Introduction
Hodor is a ruby-based framework, API and Command Line Interface that automates and simplifies the way you specify, deploy, debug and administer Hadoop and Oozie solutions. Why did we write Hodor? Because we recognized that the Hadoop ecosystem was missing something essential. While the creators of the Hadoop ecosystem have provided a cutting-edge data ingestion, storage, and transformation engine that performs well in production when provided a specific, fully debugged workflow, getting there is hard. Hadoop lacks a mature toolchain to manage a codebase with modern software development discipline. Enter Hodor: a combination of tools and conventions to address these shortcomings, by enabling in the Hadoop environment many of the software development practices, and deployment facilities we take for granted in normal software development.
Background
The Hodor framework and CLI grew out of developer necessity: we needed a developer-oriented commandline alternative to the analyst-oriented Hue web interface tool. After working with Apache's Hue web interface, we quickly realized this tool was not designed to facilitate construction of the kind of production data systems we are building. We found no good alternative to Hue compatible with modern software development practice. Dumping Hue forced us to answer several important process questions. Without Hue, how would we manage production deployments? How should we build solutions that could be commited and reviewed in a version control system? How should we specify and structure Oozie workflows conforming to Oozie's data dependency architecture? How should we submit and monitor job status?
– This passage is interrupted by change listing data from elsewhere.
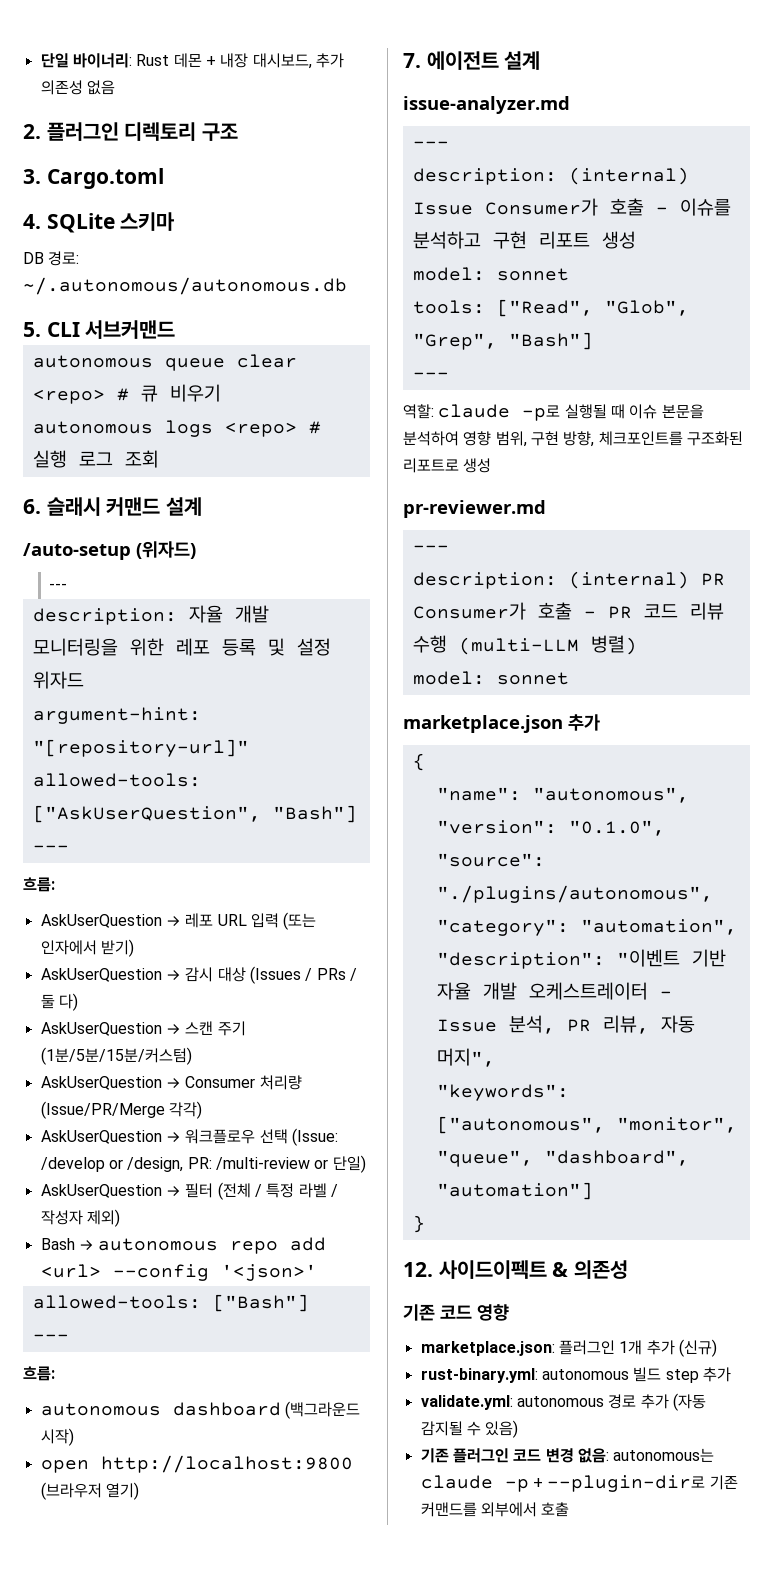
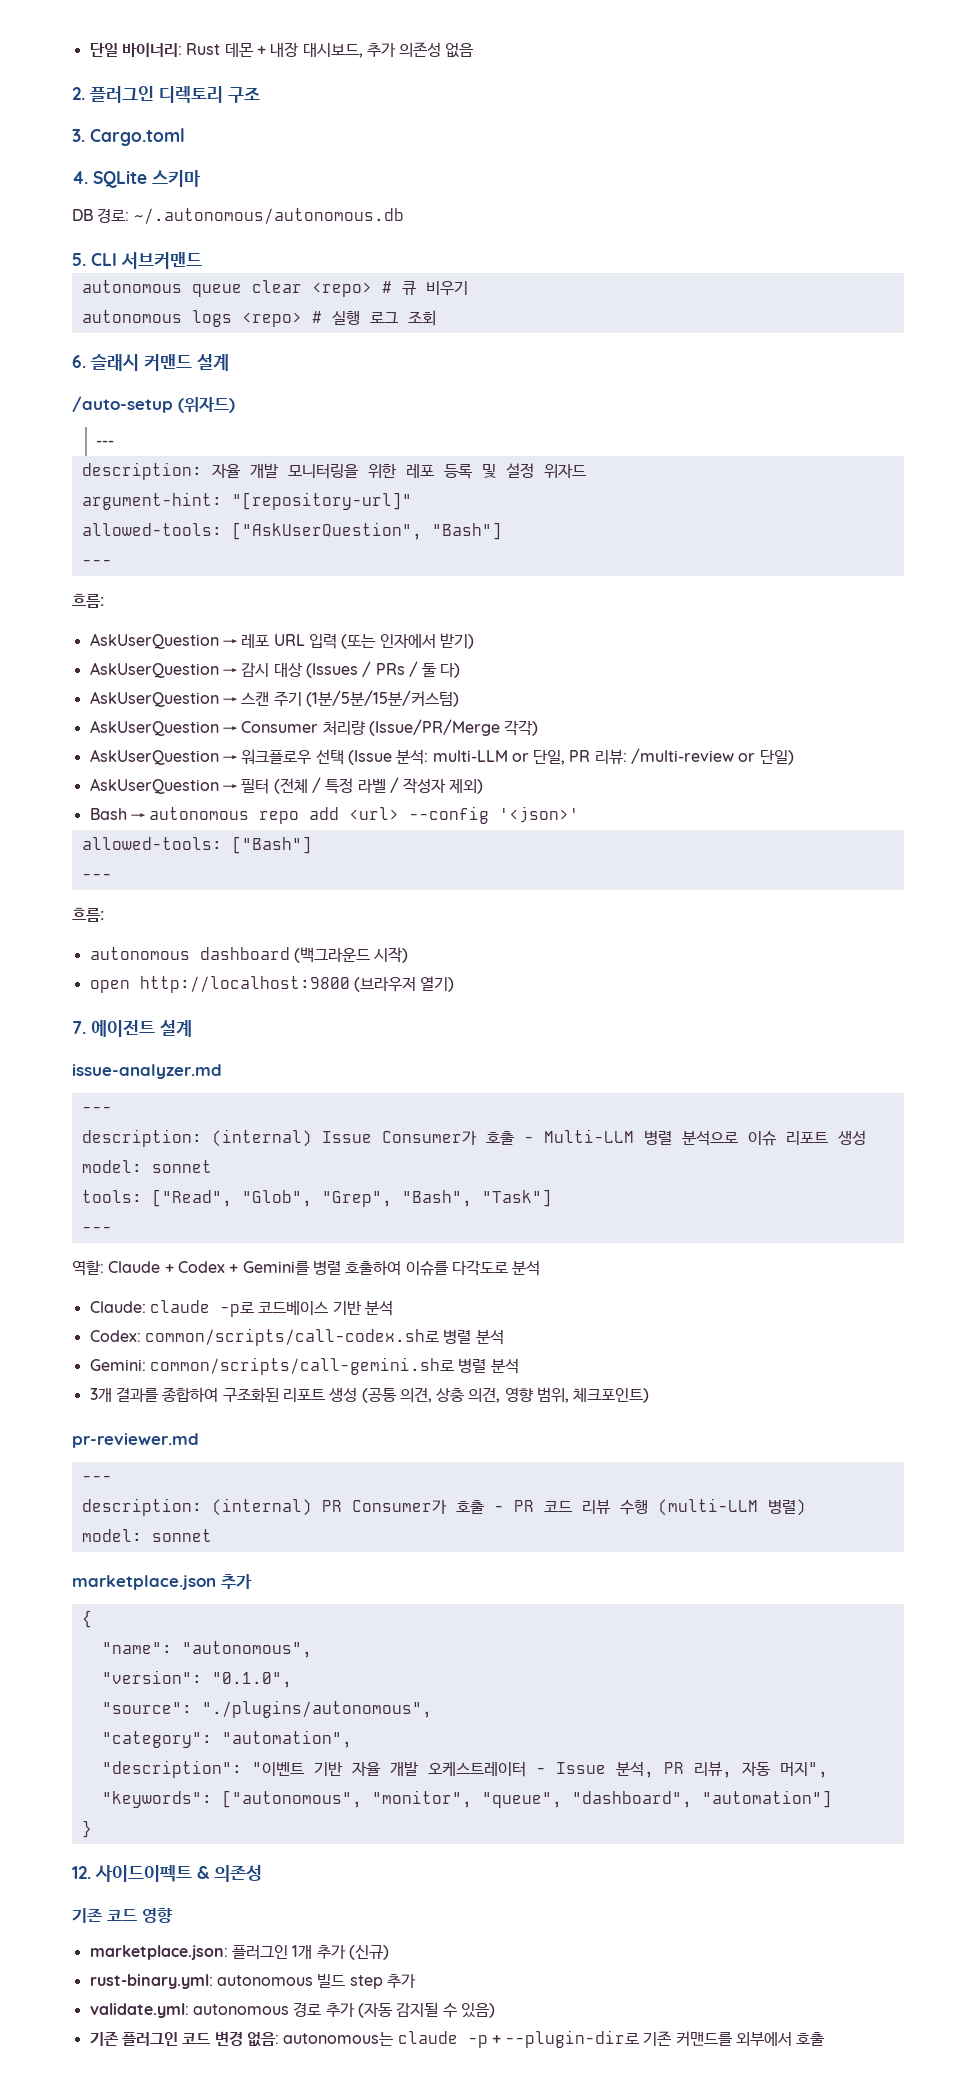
- AskUserQuestion → 워크플로우 선택 (Issue: /develop or /design, PR: /multi-review or 단일)
+ AskUserQuestion → 워크플로우 선택 (Issue 분석: multi-LLM or 단일, PR 리뷰: /multi-review or 단일)
- description: (internal) Issue Consumer가 호출 - 이슈를 분석하고 구현 리포트 생성
+ description: (internal) Issue Consumer가 호출 - Multi-LLM 병렬 분석으로 이슈 리포트 생성
- tools: ["Read", "Glob", "Grep", "Bash"]
+ tools: ["Read", "Glob", "Grep", "Bash", "Task"]
- 역할: claude -p로 실행될 때 이슈 본문을 분석하여 영향 범위, 구현 방향, 체크포인트를 구조화된 리포트로 생성
+ 역할: Claude + Codex + Gemini를 병렬 호출하여 이슈를 다각도로 분석
+ Claude: claude -p로 코드베이스 기반 분석
+ Codex: common/scripts/call-codex.sh로 병렬 분석
+ Gemini: common/scripts/call-gemini.sh로 병렬 분석
+ 3개 결과를 종합하여 구조화된 리포트 생성 (공통 의견, 상충 의견, 영향 범위, 체크포인트)

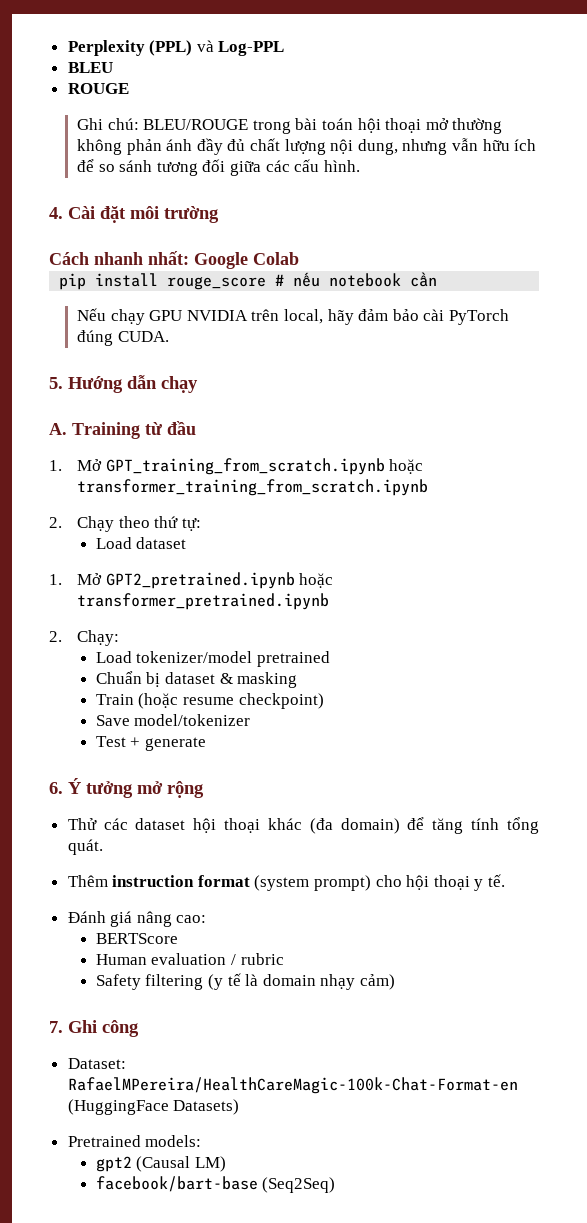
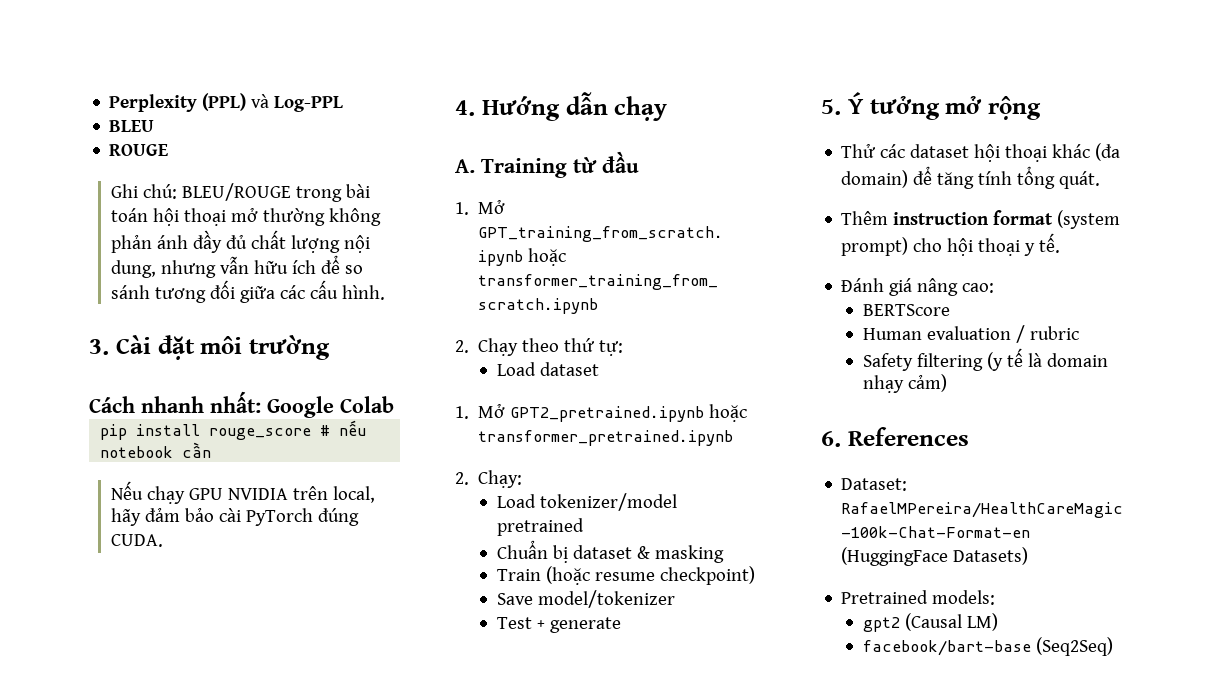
- 4. Cài đặt môi trường
+ 3. Cài đặt môi trường
- 5. Hướng dẫn chạy
+ 4. Hướng dẫn chạy
- 6. Ý tưởng mở rộng
+ 5. Ý tưởng mở rộng
- 7. Ghi công
+ 6. References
As we began to answer these questions for ourselves, Hodor began to take shape.
Getting Help
Hodor includes a rich help system that can be separated into overview, detail and topic help pages. For example, here are a few help and topic commands that provide a sprectrum of depth, from overview to conceptual tutorials.
$ hodor
$ hodor -T
$ hodor help oozie
$ hodor help oozie:display_job
$ hodor oozie:topic drivers.yml
$ hodor master:topic clusters.yml
Hodor Setup and Aliasing
This section demonstrates how one might use the hodor commands to during your Hadoop development effort. Before using hodor
, you'll need to build and install the hodor
gem locally:
gem build hodor.gemspec
gem install hodor-0.0.8.gem
To specify the Hadoop cluster a Hodor command should target, you have two options:
$ HADOOP_ENV=target_env hodor oozie:display_job /
Note, the name 'target_env' indicates which section in your config/clusters.yml file to use when defining your Hadoop cluster. Alternatively, you can avoid having to type the HADOOP_ENV prefix for every command, by adding the following to your `~/.bashrc':
export HADOOP_ENV=target_env
You may also wish to consider adding a few aliases for the more frequently used Hodor commands. For example, the following
aliases can (optionally) be defined in your '~/.bashrc':
alias cj='hodor oozie:change_job'
alias dj='hodor oozie:display_job'
alias rj='hodor oozie:run_job'
Hodor Core Concepts & Assumptions:
Hodor's commands can be studied individually, but there are some larger principles that will shed light on
the assumptions those commands are making, and the concepts they are implementing. These topics are broken
down by Hodor Namespace as follows:
Master Topics
Oozie Topics
Hdfs Topics
Future / Enhancements
Pull requests will be very happily considered.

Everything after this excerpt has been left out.